- Title: WEST BANK: Investors urged to shore up Palestinian economy
- Date: 23rd May 2008
- Summary: (MER-1) BETHLEHEM, WEST BANK (MAY 22, 2008) (REUTERS) VARIOUS OF FAYYAD SIGNING AN INVESTMENT PROJECT FOR THE PALESTINIAN AUTHORITY, WITH THE ASIA-PACIFIC ECONOMIC COOPERATION (APEC)
- Embargoed: 7th June 2008 13:00
- Topics: Economic News
- Reuters ID: LVAEV2Y5HL9E6P0YJYIAGAWBFDEC
- Story Text: STORY : The Palestinian economy is poised for rapid growth if Israel eases stifling restrictions, and foreign investors ready to take risks could reap big profits, Palestinian ministers said.
Palestinian entrepreneurs are hoping investors, many from Gulf countries awash with oil wealth, will stump up two billion U.S. dollars (USD) at this week's investment conference being held in the West Bank city of Bethlehem to support local business plans, from tourism to technology.
"Around 200 investment projects have been identified as projects which can be started in Palestine, these projects will create around 50,000 job vacancies in the Palestinian territories," Palestinian information and foreign minister Riyadh Malki told journalists at the conference on Thursday (May 22).
The US Consul General in Jerusalem, Jacob Walles, said there was much international interest in investment in the Palestinian territories.
"You could see clearly in the opening session yesterday that there were many people, more people who wanted to come than there was room for in fact. And the participation from the Arab world, from Europe, we had a large delegation from the United States, indicates I think there is lots of interest in investing here. A lot of people are looking for ways to help promote the peace process that is under way, to improve the lives of Palestinians. And we are very optimistic that this conference will actually produce some results," said Walles.
The investment drive is part of efforts backed by Middle East envoy Tony Blair to invigorate the moribund Palestinian economy as President Mahmoud Abbas pursues U.S.-backed peace talks with Israel.
World Bank Managing Director Juan Jose Daboub said Israel must unravel its network of checkpoints and roadblocks in the occupied West Bank -- measures the Jewish state says are needed for security but which the Palestinians call collective punishment -- for the economy to flourish.
He said, however, that Palestinians were still well placed to attract investment, noting they ranked 22nd in the world for business-friendly tax policies and 33rd in terms of a solid legal framework to protect investors.
But just driving to the conference centre in Bethlehem from nearby Jerusalem underlines the hurdles to doing business here.
Bethlehem, like many cities in the occupied West Bank, is virtually encircled by Israel's barrier in the territory and visitors to the cradle of Christianity must drive past towering walls and military watchtowers.

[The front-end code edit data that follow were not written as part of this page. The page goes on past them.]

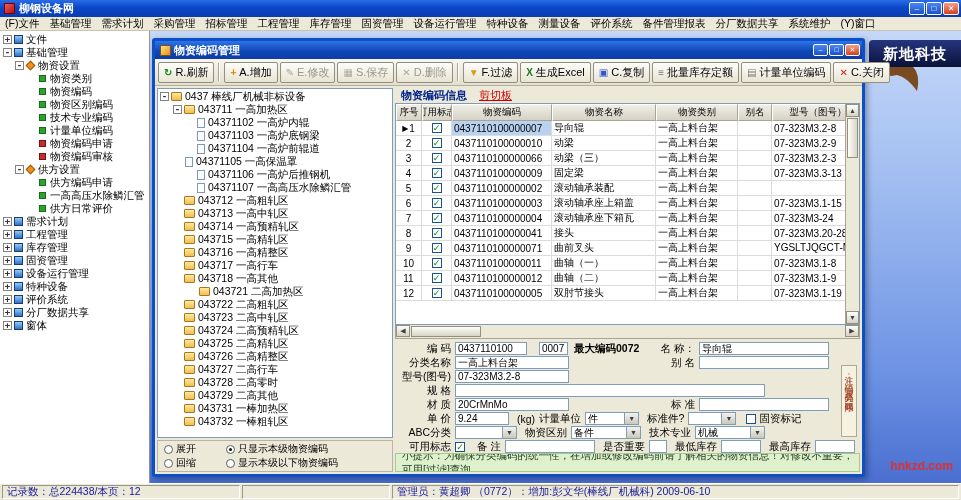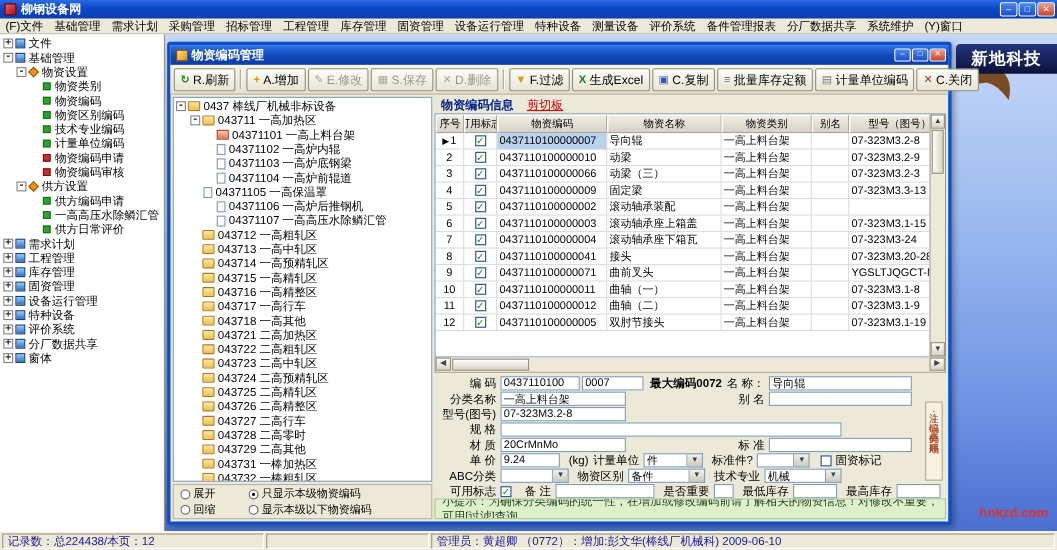"04371101 一高上料台架" div.t-row { html: <div> <span>+</span> <span></span> <span>04371101 一高上料台架</span> </div> -> none }
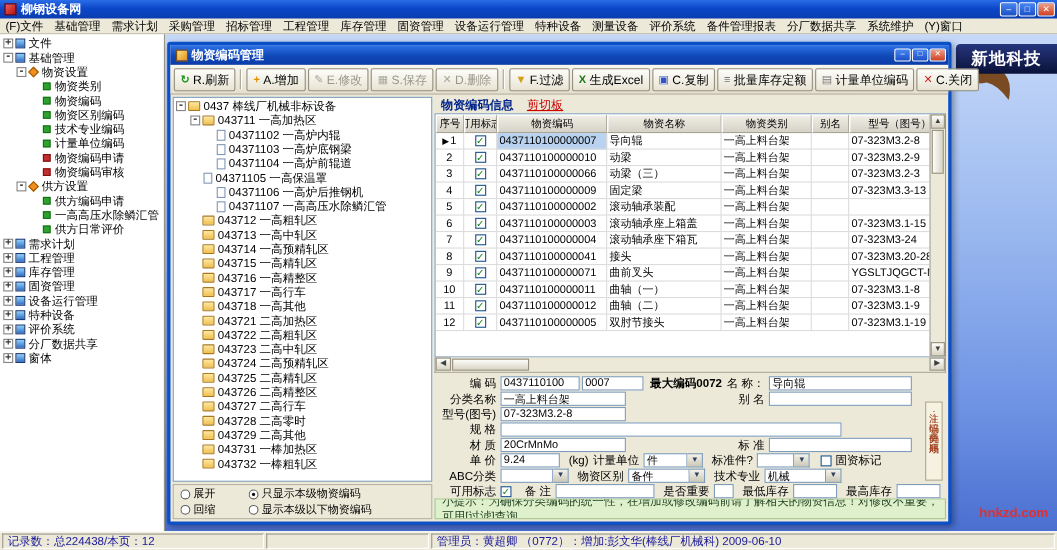"043721 二高加热区" div.t-row { padding-left: 15px -> 30px }
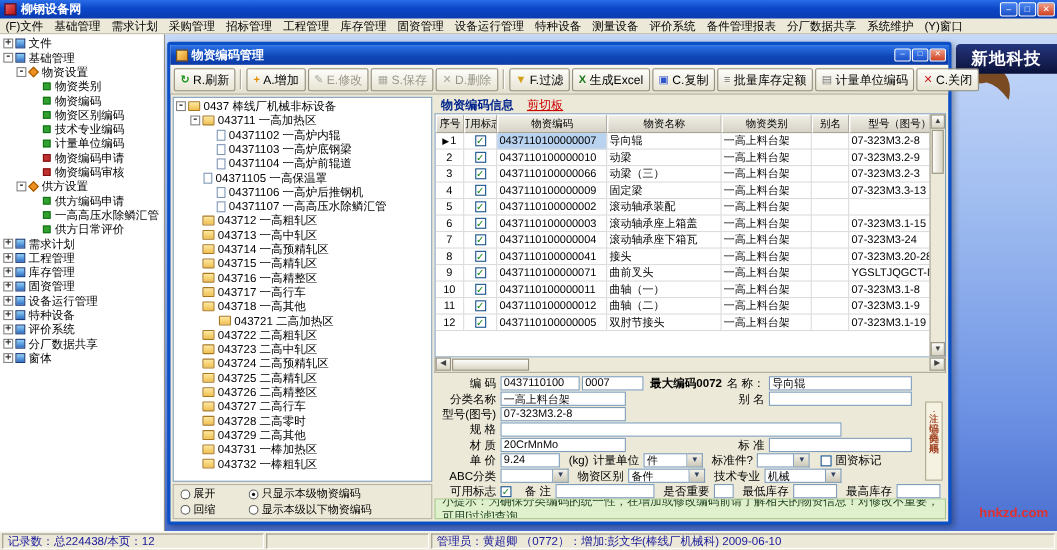"0007" input.finp { margin-left: 2px -> 12px; width: 56px -> 29px }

The situation in the Gaza Strip is even worse, with the economy in meltdown due to an Israeli-led blockade of the Hamas-controlled coastal enclave. Israel raids the territory regularly and an explosives-laden truck driven by a Palestinian suicide bomber blew up near the border with Israel on Thursday.
Palestinian prime minister Salam Fayyad said these and other difficulties would have to be removed if investment in the Palestinian territories is to become successful.
"I renew the call for the necessity of immediately responding to the initiative we launched months ago, relating to the necessity of re-opening and re-activating the Gaza crossing points in such a way that ensures the unity of Palestinian lands, guarantees the continuity of Palestinian economy and frees the movement of people and goods and raw materials between the Gaza Strip and the West Bank on the one hand, and between the Palestinian territories and the rest of the world on the other," he said, addressing the conference.
And while Abbas, who is keen to showcase a West Bank security drive, lined Bethlehem streets with police, conference banners along the road were interspersed with occasional posters honouring Palestinian militants killed by Israel.
At least two major Arab investors have already unveiled deals worth about 550 million USD to build a new Palestinian town and a shopping mall complex in the West Bank.
Dozens of entrepreneurs are hoping to win funding for their own projects, from a fish farm in sanctions-hit Gaza, to a West Bank WiMAX network and a luxury spa hotel in Bethlehem.
Palestinian Prime Minister Salam Fayyad, who was appointed last year after President Mahmoud Abbas dismissed Hamas Islamists from government in a move that ended trade sanctions, said "an investment in Palestine is an investment in peace.